- What is expected -
Each entry below is to be given again word for word, with no pictures.

[Excerpts from a dataset]
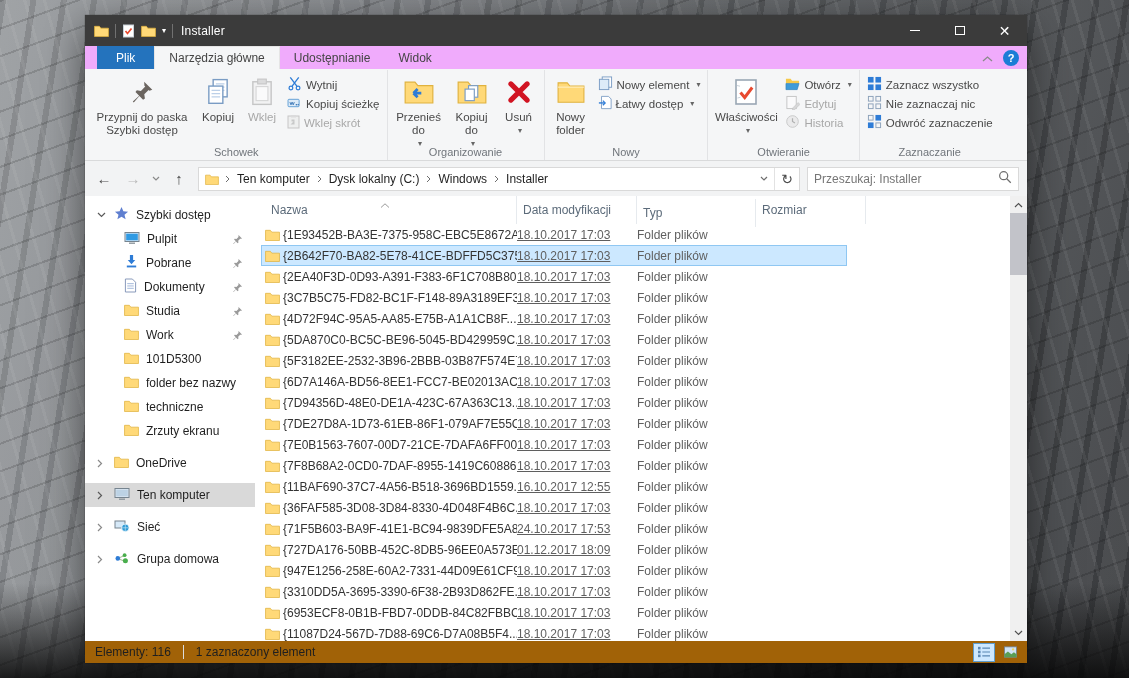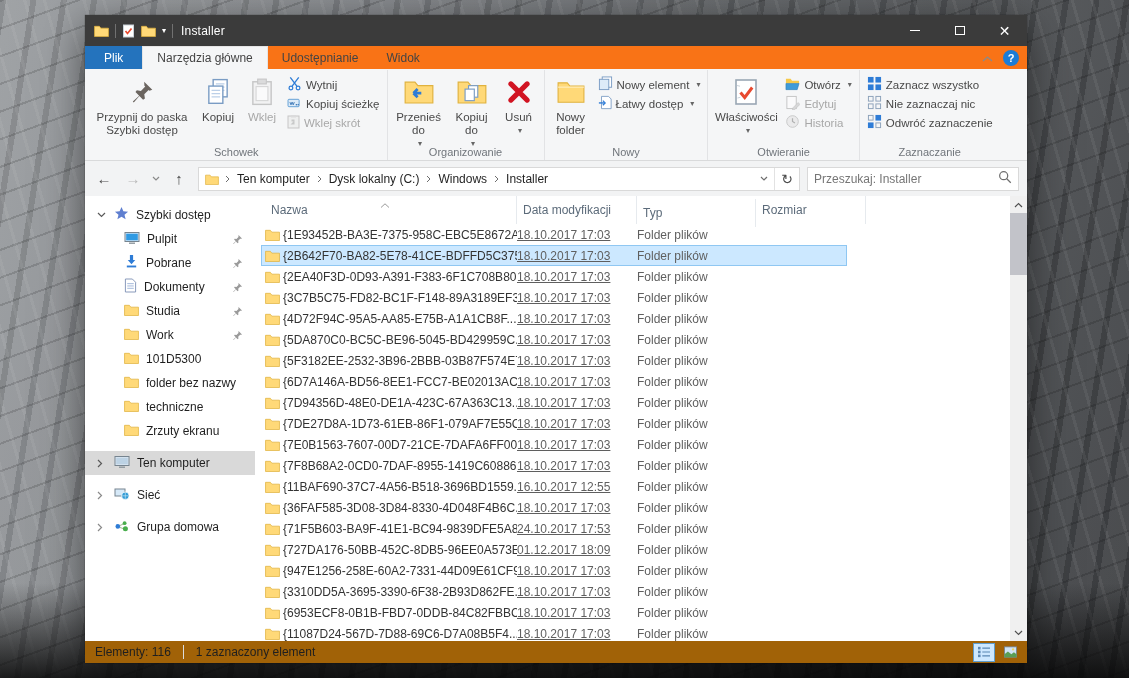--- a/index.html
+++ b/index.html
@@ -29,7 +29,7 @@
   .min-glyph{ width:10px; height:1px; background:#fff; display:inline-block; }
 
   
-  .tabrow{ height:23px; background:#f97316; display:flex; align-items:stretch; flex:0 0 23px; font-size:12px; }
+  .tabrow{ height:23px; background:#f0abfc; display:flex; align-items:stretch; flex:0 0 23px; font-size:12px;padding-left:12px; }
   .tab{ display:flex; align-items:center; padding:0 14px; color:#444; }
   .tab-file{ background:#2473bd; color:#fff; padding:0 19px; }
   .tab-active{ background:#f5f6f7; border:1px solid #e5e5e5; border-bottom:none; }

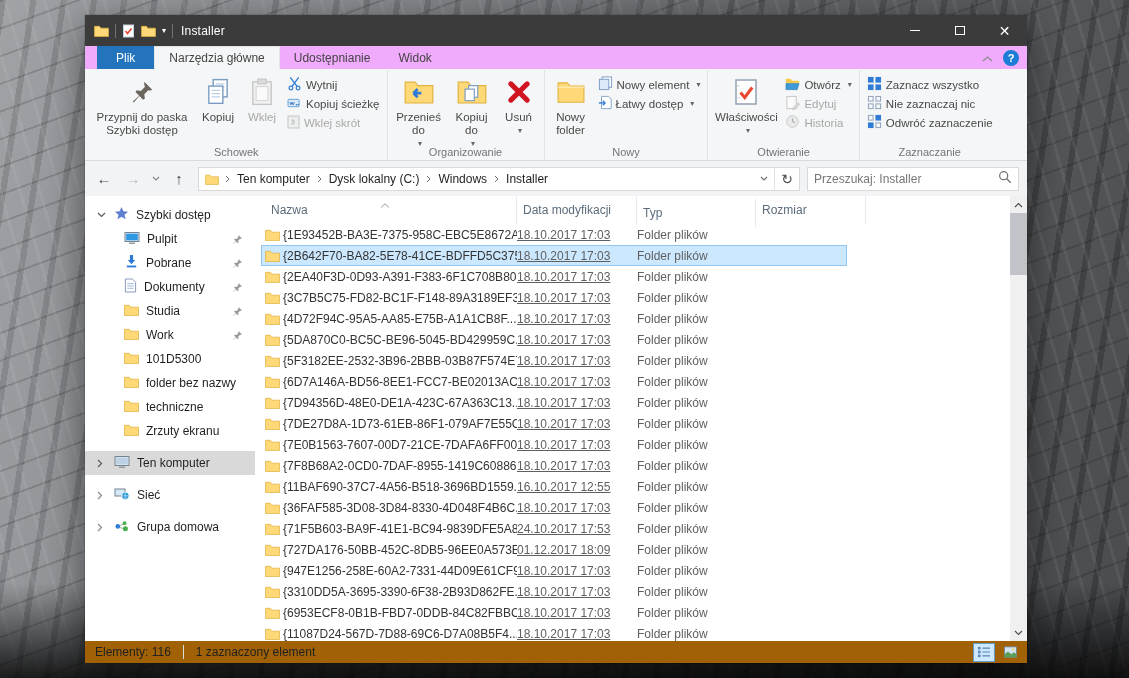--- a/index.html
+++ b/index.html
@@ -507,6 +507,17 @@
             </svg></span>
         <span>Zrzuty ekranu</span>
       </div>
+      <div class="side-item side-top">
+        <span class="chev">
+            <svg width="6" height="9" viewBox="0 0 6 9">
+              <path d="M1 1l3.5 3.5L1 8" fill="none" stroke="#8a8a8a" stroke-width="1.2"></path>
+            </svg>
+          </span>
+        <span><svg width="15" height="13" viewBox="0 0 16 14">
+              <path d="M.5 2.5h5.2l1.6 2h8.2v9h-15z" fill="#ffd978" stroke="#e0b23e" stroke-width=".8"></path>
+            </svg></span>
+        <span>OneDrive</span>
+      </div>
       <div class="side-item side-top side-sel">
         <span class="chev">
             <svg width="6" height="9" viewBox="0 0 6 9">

- Your response -
--- a/index.html
+++ b/index.html
@@ -29,7 +29,7 @@
   .min-glyph{ width:10px; height:1px; background:#fff; display:inline-block; }
 
   
-  .tabrow{ height:23px; background:#f97316; display:flex; align-items:stretch; flex:0 0 23px; font-size:12px; }
+  .tabrow{ height:23px; background:#f0abfc; display:flex; align-items:stretch; flex:0 0 23px; font-size:12px;padding-left:12px; }
   .tab{ display:flex; align-items:center; padding:0 14px; color:#444; }
   .tab-file{ background:#2473bd; color:#fff; padding:0 19px; }
   .tab-active{ background:#f5f6f7; border:1px solid #e5e5e5; border-bottom:none; }

--- a/index.html
+++ b/index.html
@@ -507,6 +507,17 @@
             </svg></span>
         <span>Zrzuty ekranu</span>
       </div>
+      <div class="side-item side-top">
+        <span class="chev">
+            <svg width="6" height="9" viewBox="0 0 6 9">
+              <path d="M1 1l3.5 3.5L1 8" fill="none" stroke="#8a8a8a" stroke-width="1.2"></path>
+            </svg>
+          </span>
+        <span><svg width="15" height="13" viewBox="0 0 16 14">
+              <path d="M.5 2.5h5.2l1.6 2h8.2v9h-15z" fill="#ffd978" stroke="#e0b23e" stroke-width=".8"></path>
+            </svg></span>
+        <span>OneDrive</span>
+      </div>
       <div class="side-item side-top side-sel">
         <span class="chev">
             <svg width="6" height="9" viewBox="0 0 6 9">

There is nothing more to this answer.